◆ **Exercise requirements**
Send back the records exactly as written, with no images.

◆ **Extracted material**
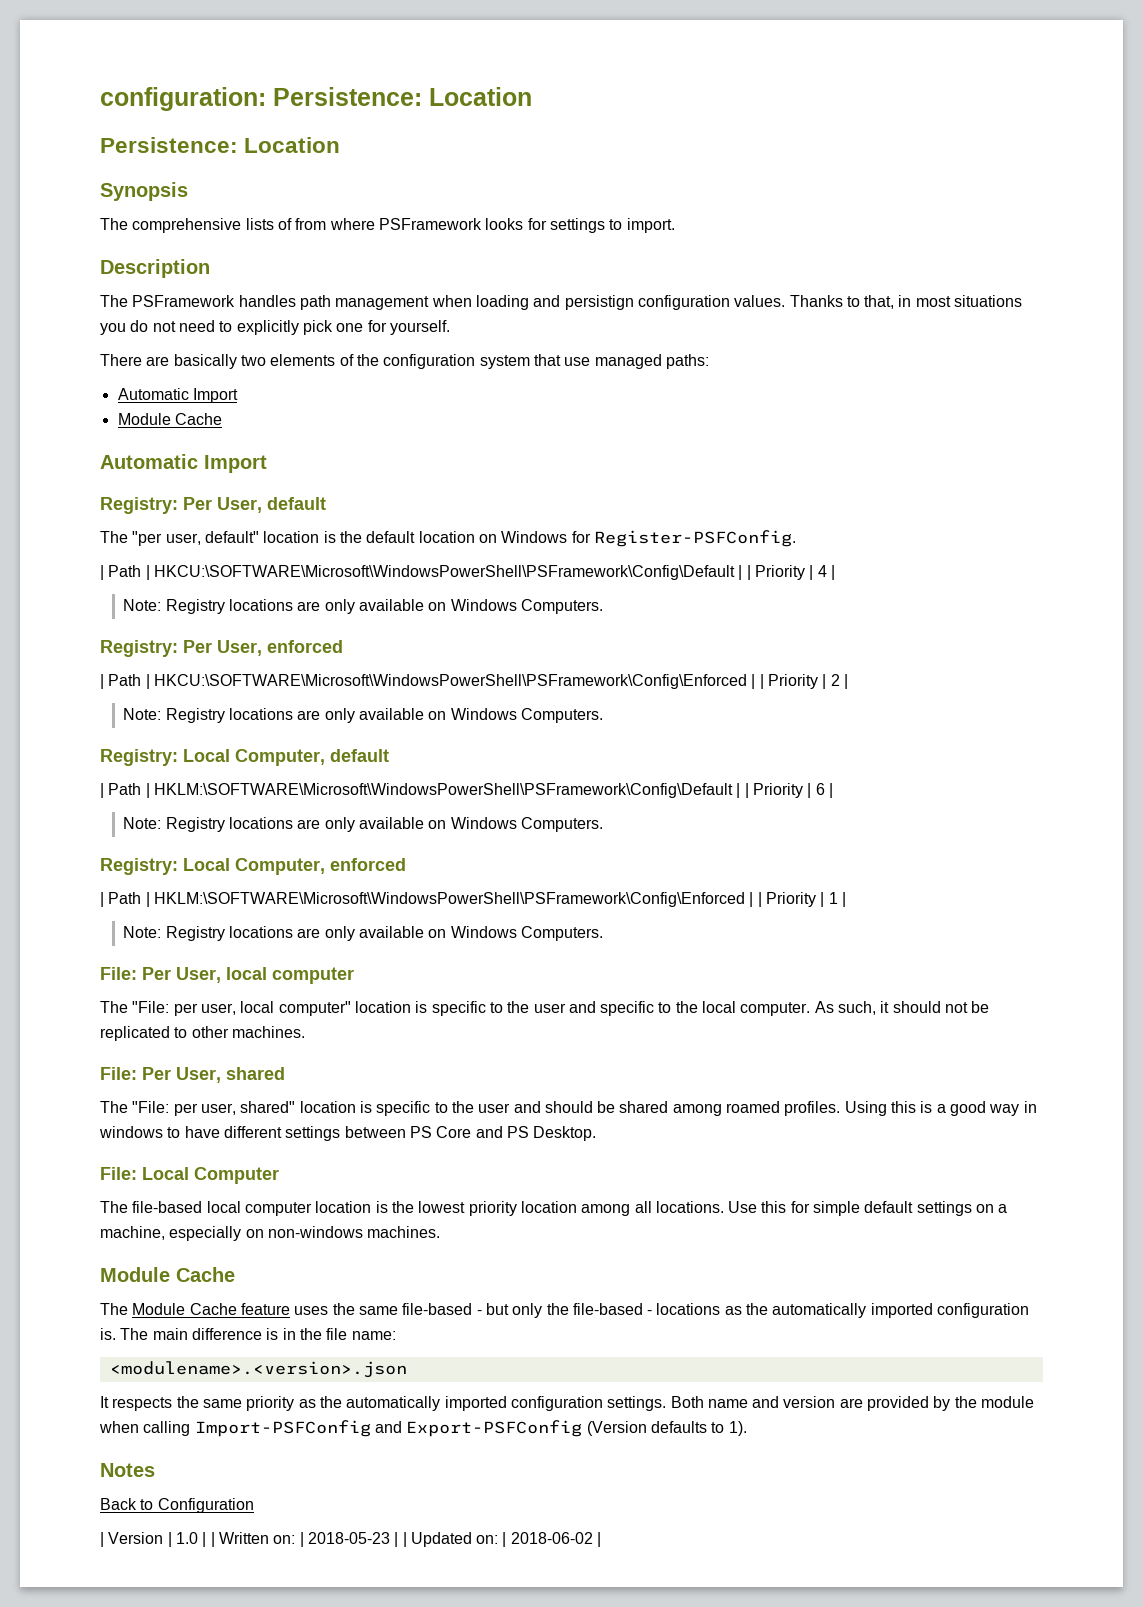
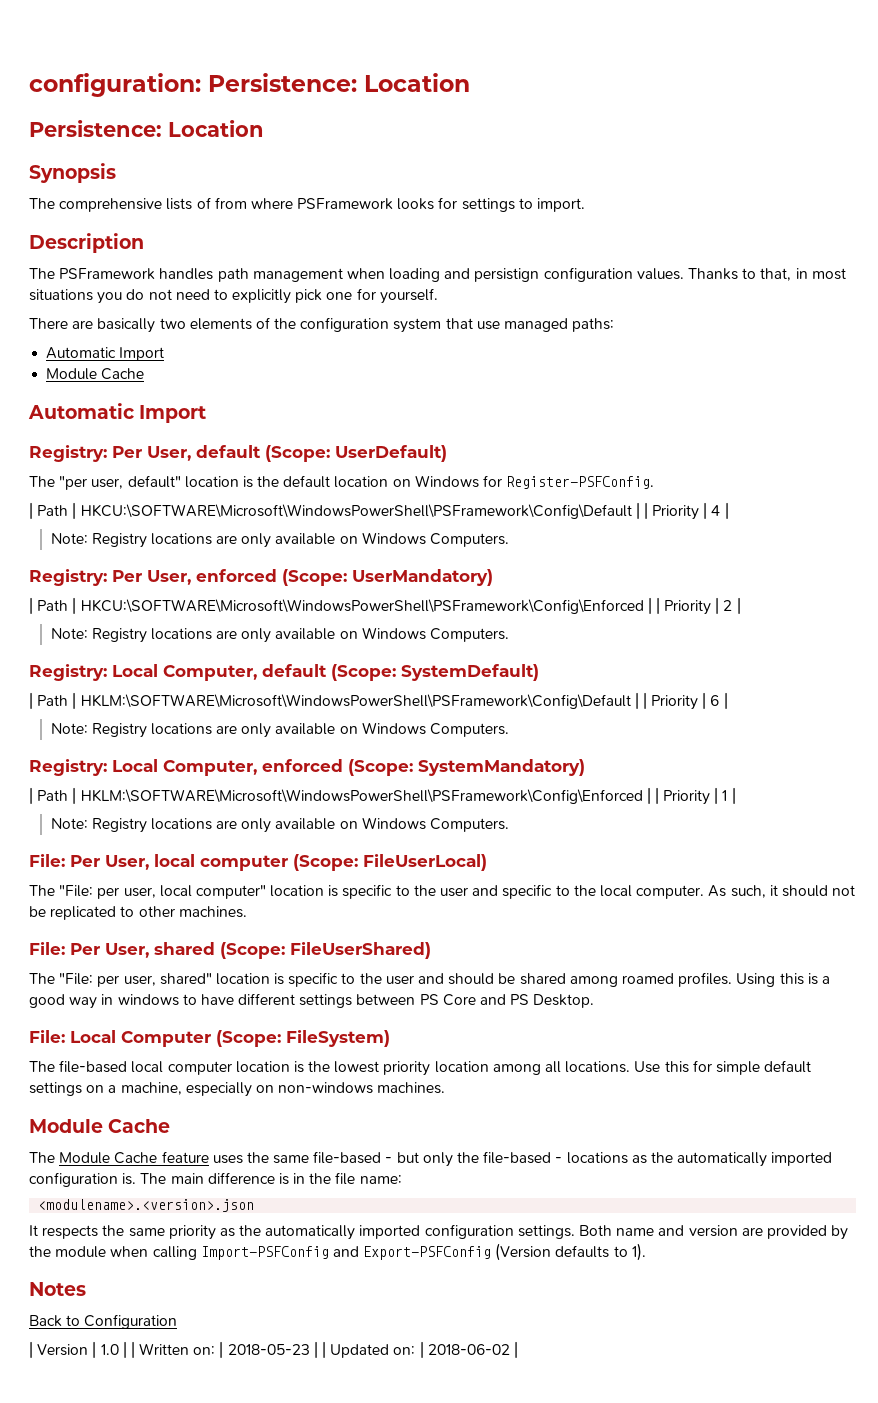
- Registry: Per User, default
+ Registry: Per User, default (Scope: UserDefault)
- Registry: Per User, enforced
+ Registry: Per User, enforced (Scope: UserMandatory)
- Registry: Local Computer, default
+ Registry: Local Computer, default (Scope: SystemDefault)
- Registry: Local Computer, enforced
+ Registry: Local Computer, enforced (Scope: SystemMandatory)
- File: Per User, local computer
+ File: Per User, local computer (Scope: FileUserLocal)
- File: Per User, shared
+ File: Per User, shared (Scope: FileUserShared)
- File: Local Computer
+ File: Local Computer (Scope: FileSystem)

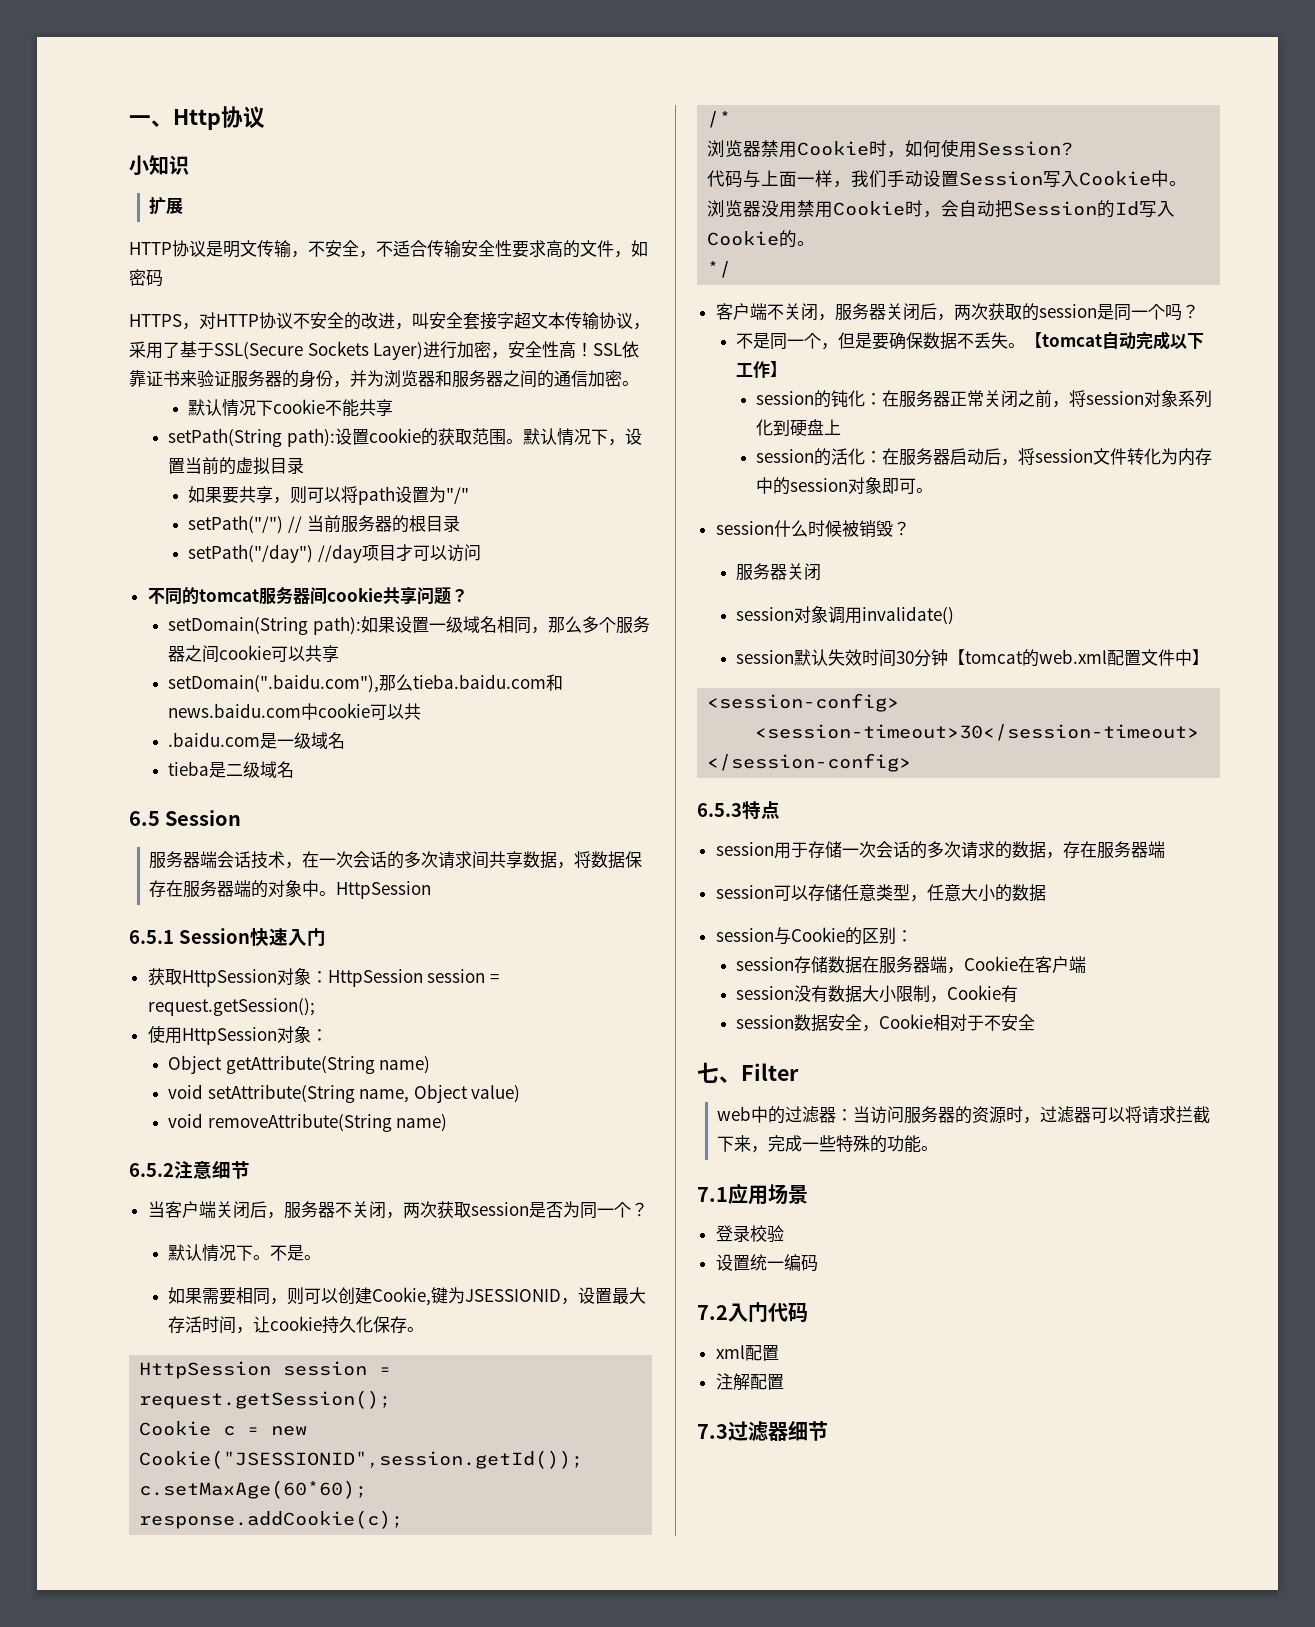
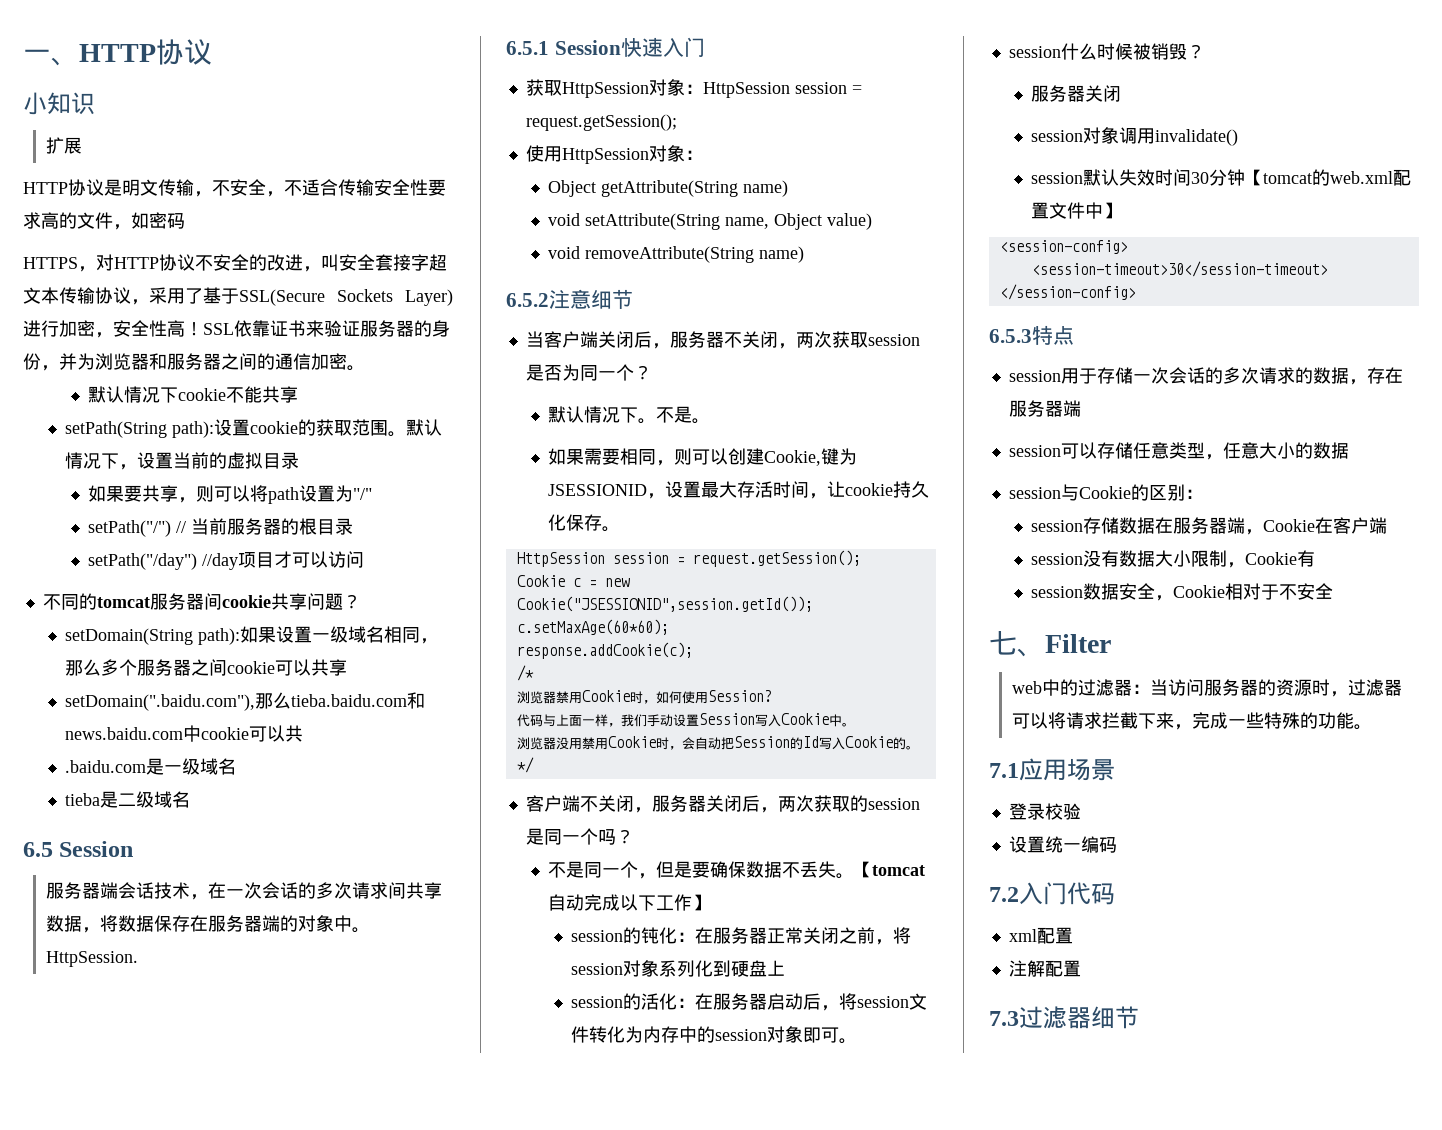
- 一、Http协议
+ 一、HTTP协议
- 服务器端会话技术，在一次会话的多次请求间共享数据，将数据保存在服务器端的对象中。HttpSession
+ 服务器端会话技术，在一次会话的多次请求间共享数据，将数据保存在服务器端的对象中。HttpSession.

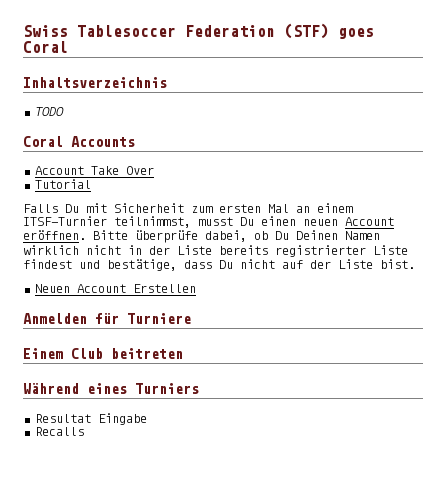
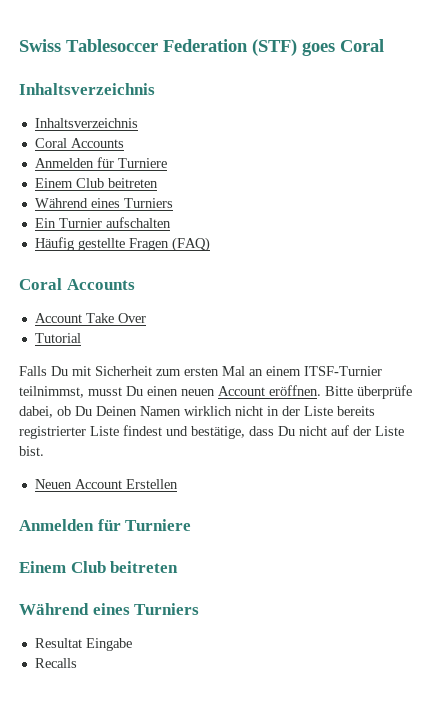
  Swiss Tablesoccer Federation (STF) goes Coral
  Inhaltsverzeichnis
- TODO
+ Inhaltsverzeichnis
+ Coral Accounts
+ Anmelden für Turniere
+ Einem Club beitreten
+ Während eines Turniers
+ Ein Turnier aufschalten
+ Häufig gestellte Fragen (FAQ)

◆ **Response area**
- Registry: Per User, default
+ Registry: Per User, default (Scope: UserDefault)
- Registry: Per User, enforced
+ Registry: Per User, enforced (Scope: UserMandatory)
- Registry: Local Computer, default
+ Registry: Local Computer, default (Scope: SystemDefault)
- Registry: Local Computer, enforced
+ Registry: Local Computer, enforced (Scope: SystemMandatory)
- File: Per User, local computer
+ File: Per User, local computer (Scope: FileUserLocal)
- File: Per User, shared
+ File: Per User, shared (Scope: FileUserShared)
- File: Local Computer
+ File: Local Computer (Scope: FileSystem)

- 一、Http协议
+ 一、HTTP协议
- 服务器端会话技术，在一次会话的多次请求间共享数据，将数据保存在服务器端的对象中。HttpSession
+ 服务器端会话技术，在一次会话的多次请求间共享数据，将数据保存在服务器端的对象中。HttpSession.

  Swiss Tablesoccer Federation (STF) goes Coral
  Inhaltsverzeichnis
- TODO
+ Inhaltsverzeichnis
+ Coral Accounts
+ Anmelden für Turniere
+ Einem Club beitreten
+ Während eines Turniers
+ Ein Turnier aufschalten
+ Häufig gestellte Fragen (FAQ)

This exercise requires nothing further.